START INFORMATION SUPPLIED

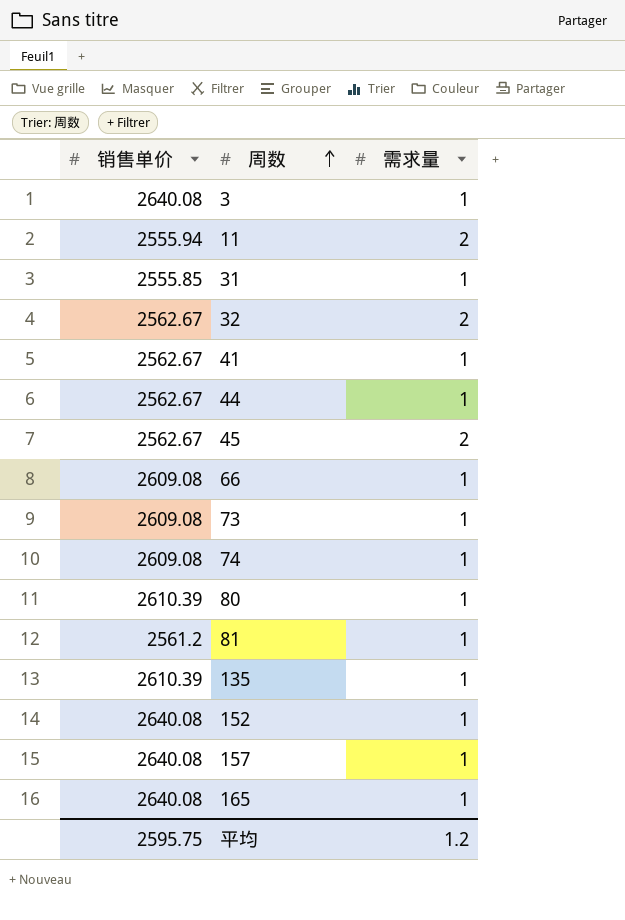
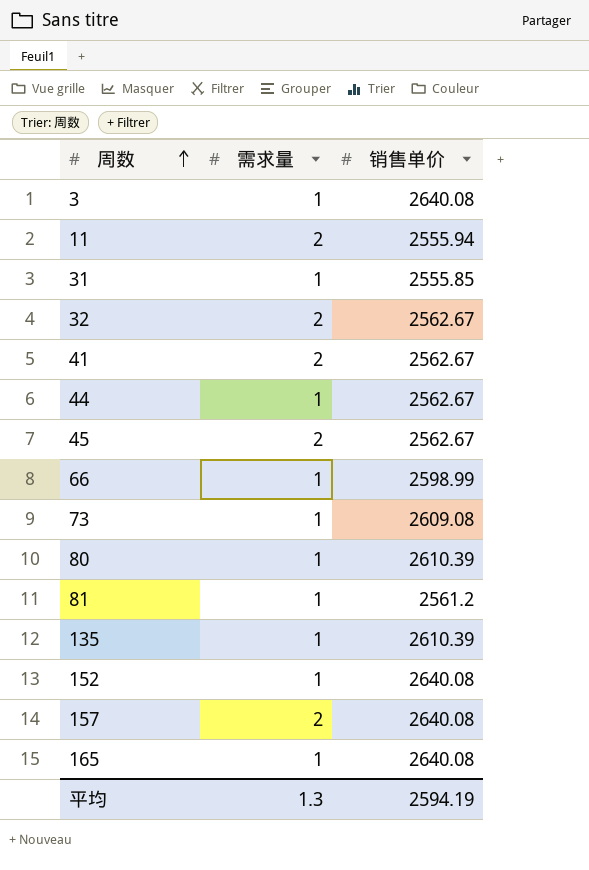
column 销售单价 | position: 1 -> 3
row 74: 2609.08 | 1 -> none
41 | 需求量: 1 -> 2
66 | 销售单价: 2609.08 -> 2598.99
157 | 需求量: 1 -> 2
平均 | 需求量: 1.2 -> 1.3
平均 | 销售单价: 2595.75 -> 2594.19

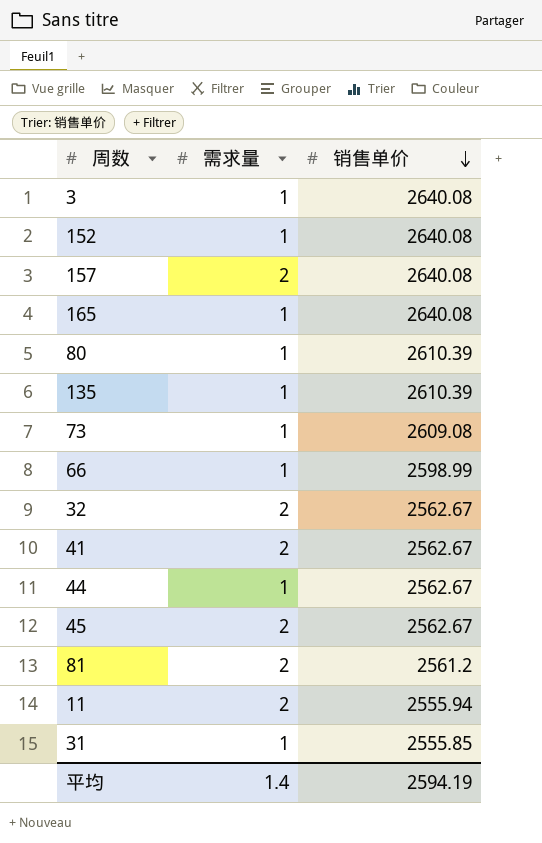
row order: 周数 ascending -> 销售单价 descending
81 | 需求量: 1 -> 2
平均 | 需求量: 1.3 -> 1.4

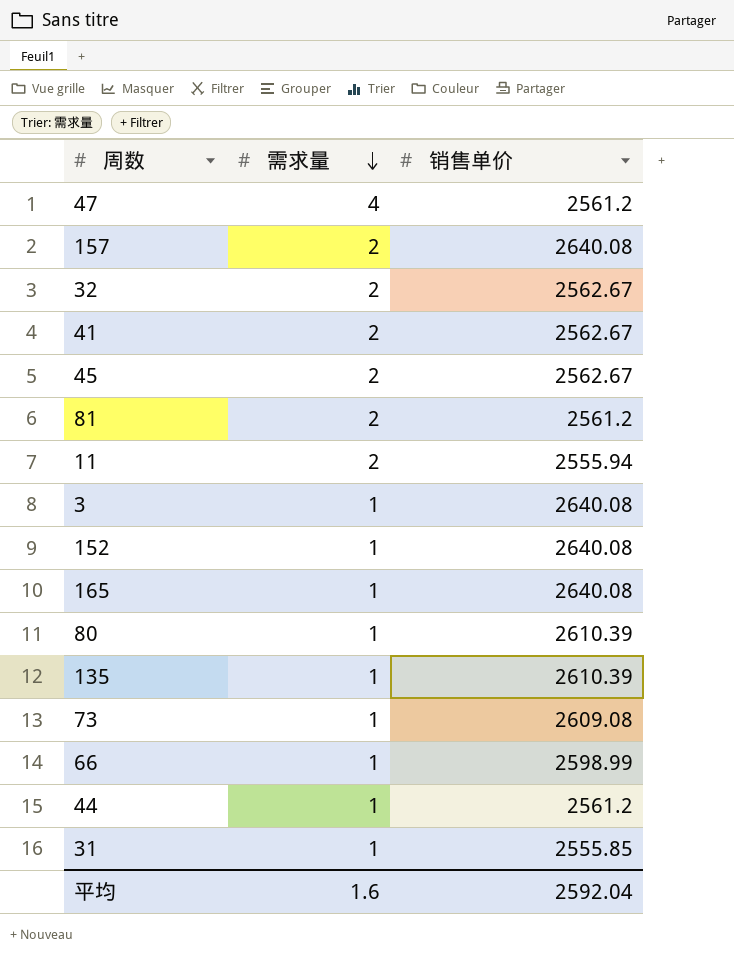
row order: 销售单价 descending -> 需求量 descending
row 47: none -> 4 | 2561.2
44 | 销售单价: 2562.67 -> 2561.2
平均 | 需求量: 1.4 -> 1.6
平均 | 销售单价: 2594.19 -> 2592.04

END INFORMATION SUPPLIED

Print the lines from the line with "157 | 需求量: 1 -> 2" to the end of the data above. Include both ends, exclude the pictures, and add nothing else.

157 | 需求量: 1 -> 2
平均 | 需求量: 1.2 -> 1.3
平均 | 销售单价: 2595.75 -> 2594.19

row order: 周数 ascending -> 销售单价 descending
81 | 需求量: 1 -> 2
平均 | 需求量: 1.3 -> 1.4

row order: 销售单价 descending -> 需求量 descending
row 47: none -> 4 | 2561.2
44 | 销售单价: 2562.67 -> 2561.2
平均 | 需求量: 1.4 -> 1.6
平均 | 销售单价: 2594.19 -> 2592.04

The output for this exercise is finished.